Delphinus

Màu nền
Font chữ
Font size
Chiều cao dòng


Jangan tanya pesta macam apa yang tengah dihadirinya. Karena dia benar-benar belum pernah menginjakkan kaki di perhelatan semewah ini.

Stella bengong. Seumur-umur baru sekarang dia menghadiri acara semegah ini. Minusnya lagi, dia datang bukan sebagai tamu undangan. Fakta yang membuatnya meringis sedih.

Bahkan statusnya sebagai mantan pemilik kafe depan kampus tak lantas membuatnya punya pengalaman menghadapi kerumunan mentereng ini. Stella tipe orang yang menghargai zona nyaman. Sesekali keluar zona aman masih oke, tapi keluar zona hijau dan masuk ke zona merah itu lain persoalan.

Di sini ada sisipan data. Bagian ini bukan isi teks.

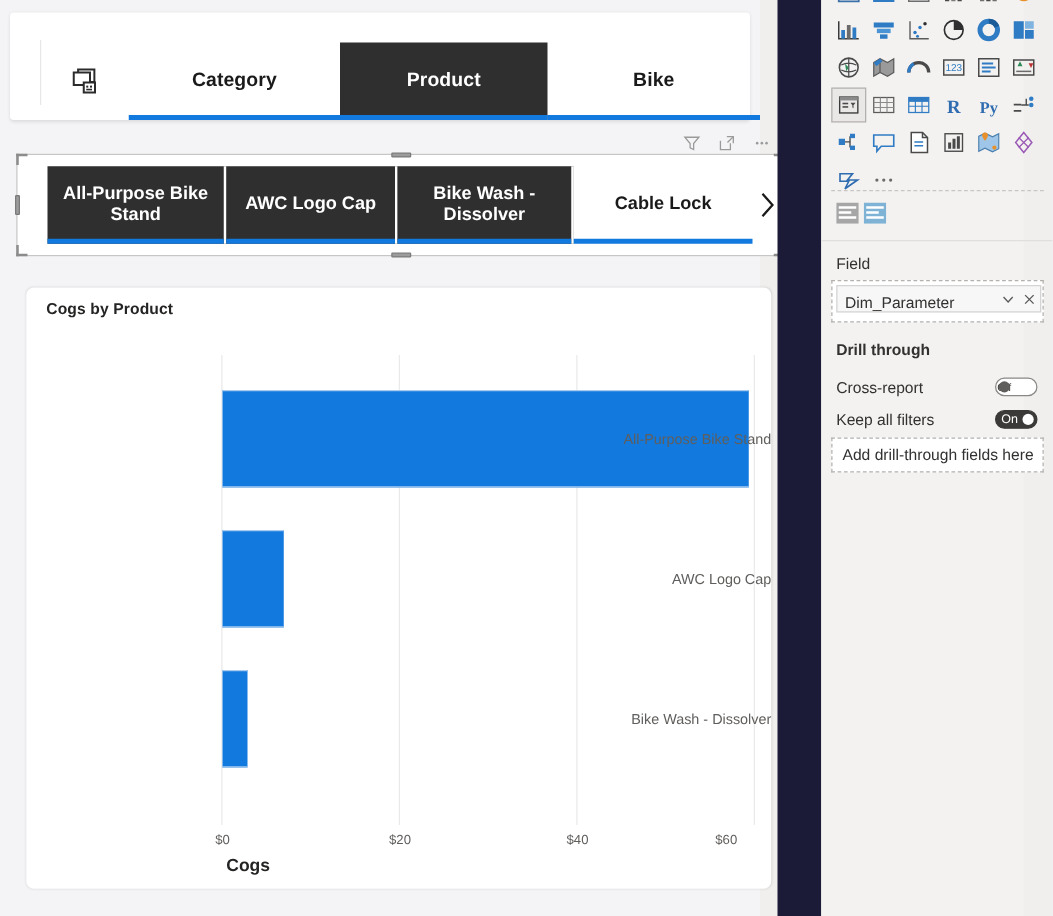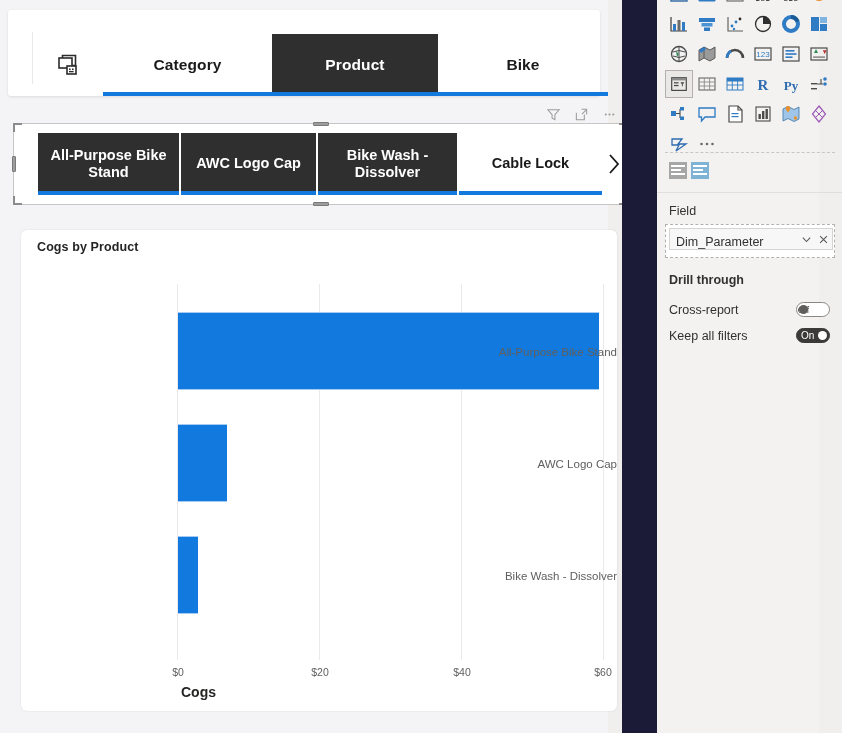"Add drill-through fields here" div { html: none -> <div> <span>Add drill-through fields here</span> </div> }
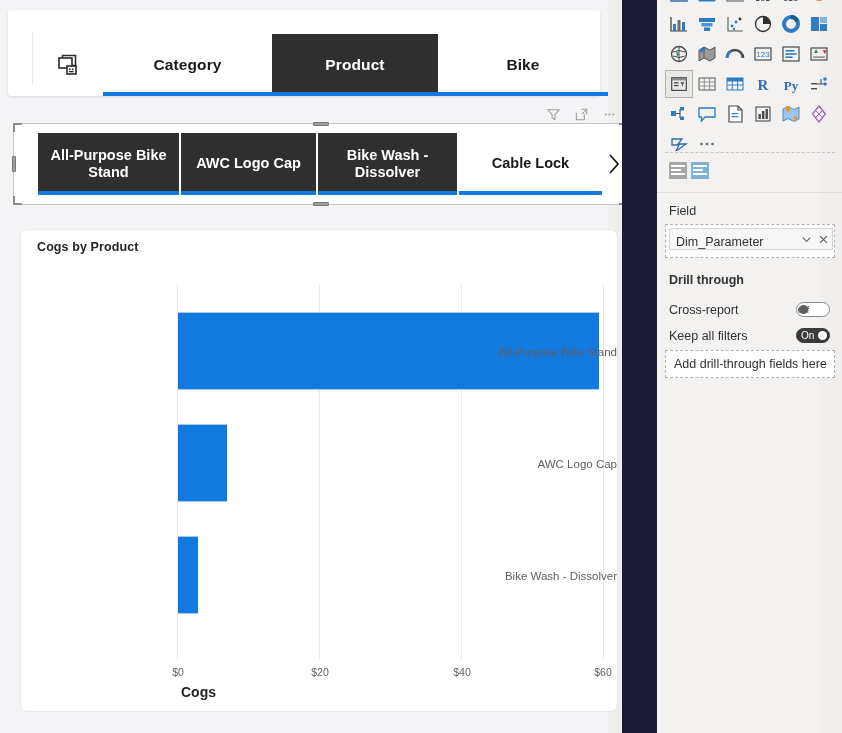"$60" div.x-tick { left: 582px -> 560px }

Dirapikannya gaun hitam selutut yang dia kenakan. Rambutnya yang kali ini berwarna cokelat tersanggul rapi dalam model french twist sederhana. Setelah memastikan rias wajahnya sempurna tak bercela, Stella baru melangkahkan kaki dari ruang ganti khusus di rumah mewah itu.

"Lynx, cepat ke sini!"

Stella mengerjap bingung, sedikit disorientasi. Namun, secepat kilat dia berhasil menyesuaikan diri. Telinganya masih merasa asing dengan nama barunya. Indra penglihatannya bersirobok pandang dengan seorang pria paruh baya berkumis lebat dan bertubuh tinggi besar. Perawakan kekar pria itu membuat hati Stella tak nyaman. Bergegas dia menghampiri sang pria yang malam ini menjadi supervisornya.

"Ya, Mr. Watts?" Stella mengangguk sopan.

"Ada pergantian posisi." Pria yang dipanggil Mr. Watts mengacungkan papan tabletnya. Dia mengedikkan kepala pada Stella.

"Lyra Lynx, malam ini kau bertugas di depan. Scarlet mengalami kecelakaan jadi dia tak mungkin bisa jadi pramusaji. Kau menggantikannya malam ini."

Stella terbelalak kaget. Mulutnya ternganga lebar. Mendadak kepanikan menyerang Stella.

"Mr. Watts, aku... aku tak mungkin jadi pramusaji," elak Stella gelisah.

Alis Mr. Watts terangkat naik. "Kenapa tak mungkin?"

"Anda memintaku jadi staf dapur, bukan pramusaji," jelas Stella gugup.

Mr. Watts memicingkan mata, "Kau mau dibayar atau tidak?"

"Tapi, Mr. Watts ...."

"Tak ada tapi-tapian," potong pria itu tak mau tahu. "Kita kekurangan pramusaji dan penampilanmu oke untuk jadi pengganti."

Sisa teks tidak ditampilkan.